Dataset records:
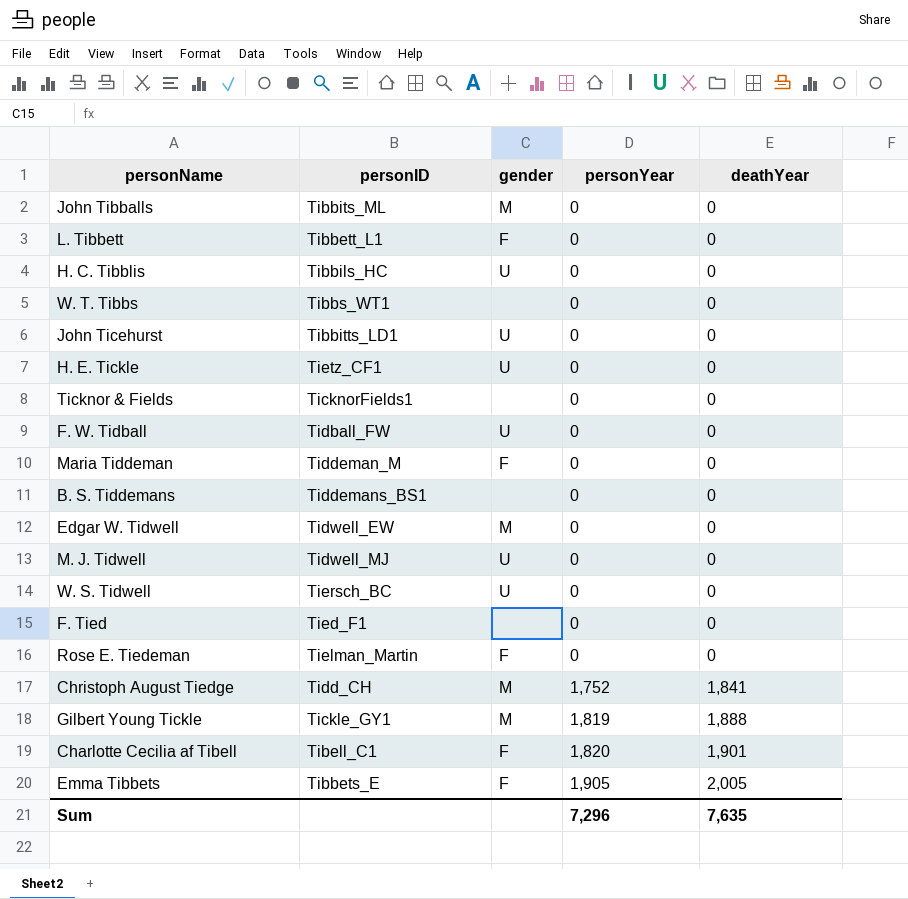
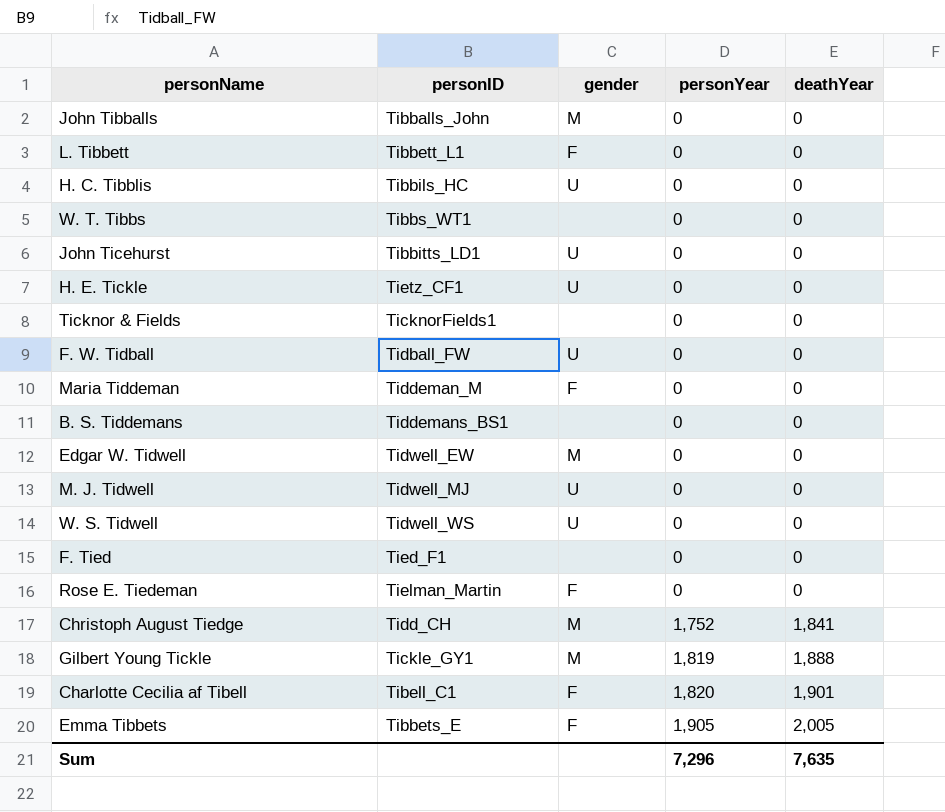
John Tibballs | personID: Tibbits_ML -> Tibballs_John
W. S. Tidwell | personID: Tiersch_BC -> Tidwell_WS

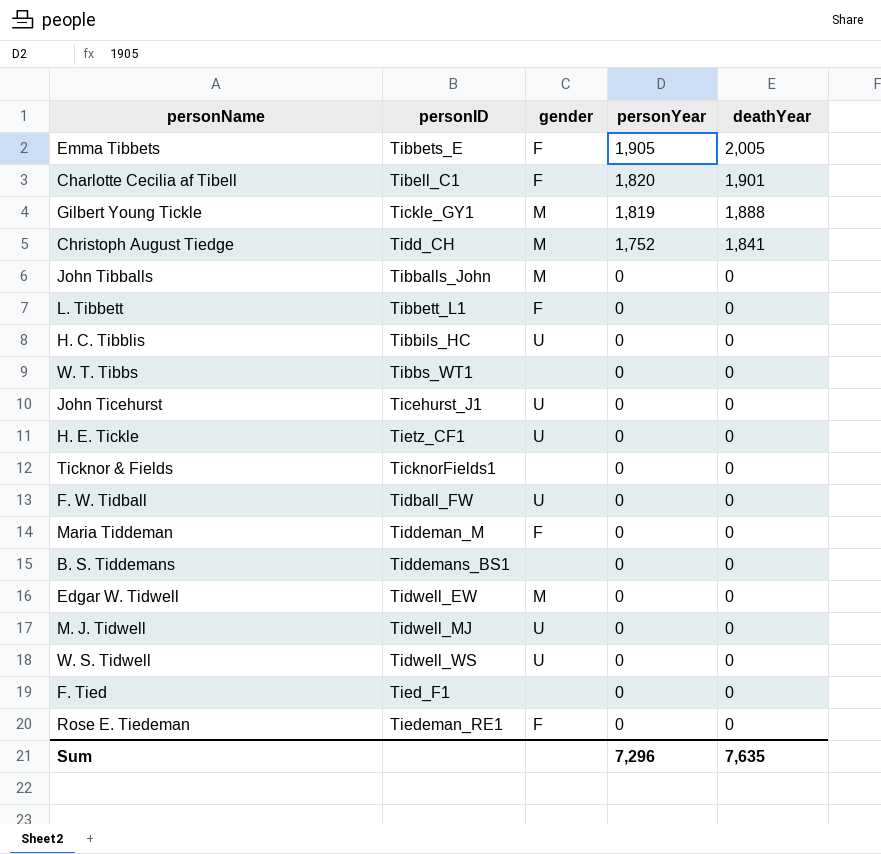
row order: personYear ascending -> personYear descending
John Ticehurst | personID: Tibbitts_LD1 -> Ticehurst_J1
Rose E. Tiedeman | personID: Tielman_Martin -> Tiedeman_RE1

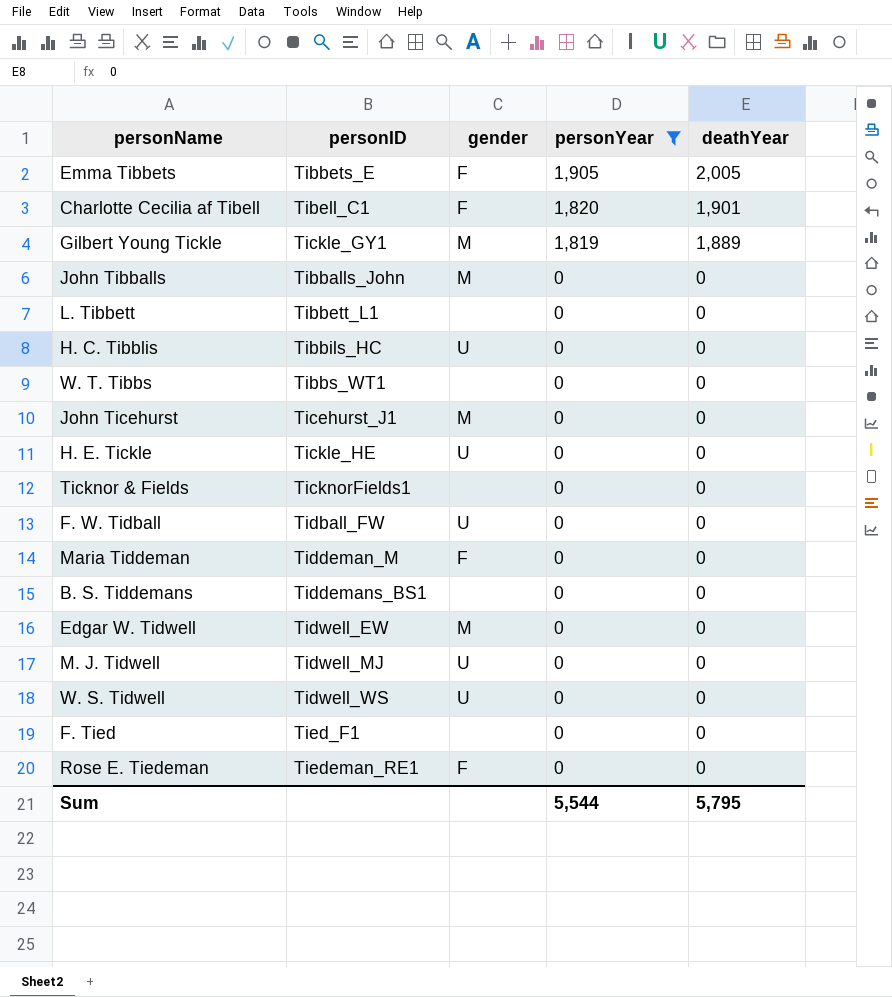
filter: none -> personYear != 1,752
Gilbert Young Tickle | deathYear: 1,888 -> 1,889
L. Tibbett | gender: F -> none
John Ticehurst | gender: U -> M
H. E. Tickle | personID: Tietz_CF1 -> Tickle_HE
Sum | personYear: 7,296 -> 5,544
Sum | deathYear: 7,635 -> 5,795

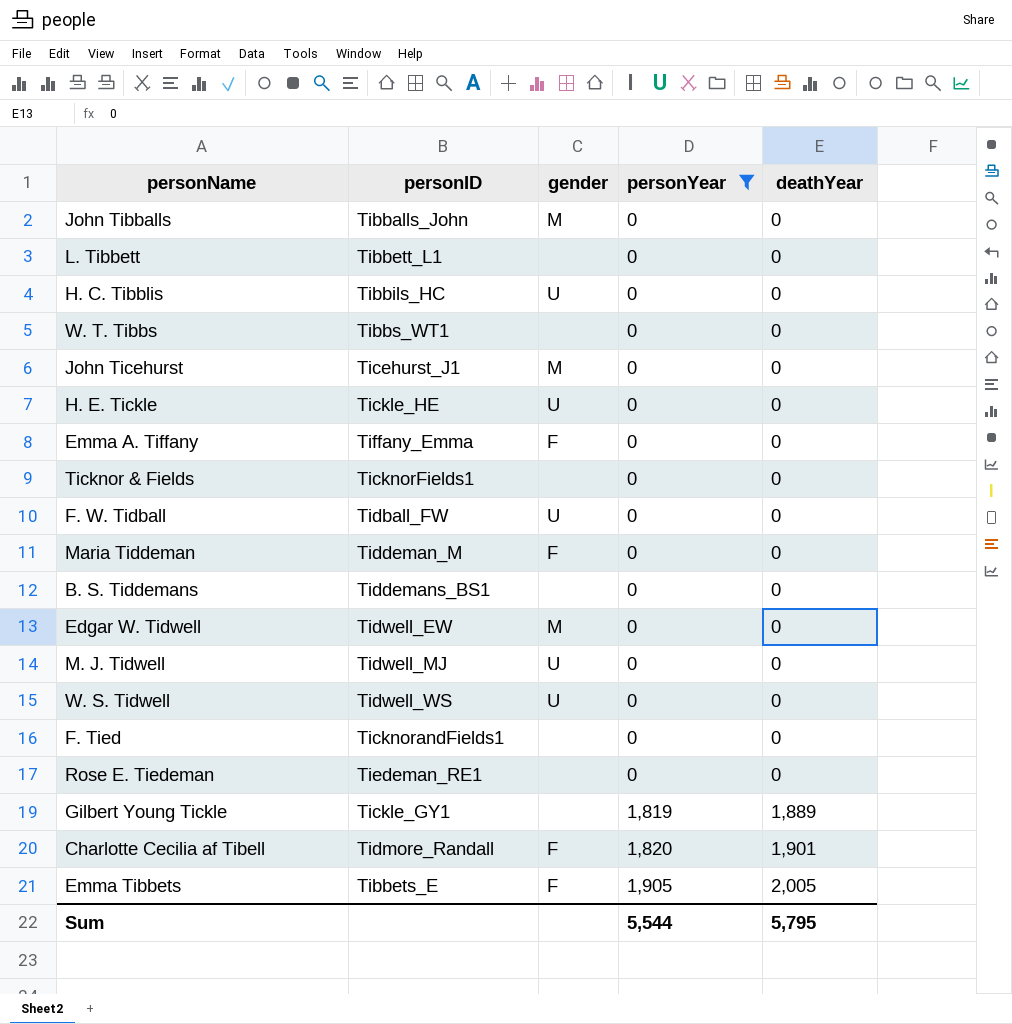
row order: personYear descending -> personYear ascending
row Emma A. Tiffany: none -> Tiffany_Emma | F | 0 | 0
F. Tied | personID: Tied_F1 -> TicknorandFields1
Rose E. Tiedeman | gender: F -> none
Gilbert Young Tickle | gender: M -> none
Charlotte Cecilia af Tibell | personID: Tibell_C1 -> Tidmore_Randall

§ Required work:
Within the entries above, find every line where the string "Young" occurs, and copy it.

§ Result of this task:
Gilbert Young Tickle | deathYear: 1,888 -> 1,889
Gilbert Young Tickle | gender: M -> none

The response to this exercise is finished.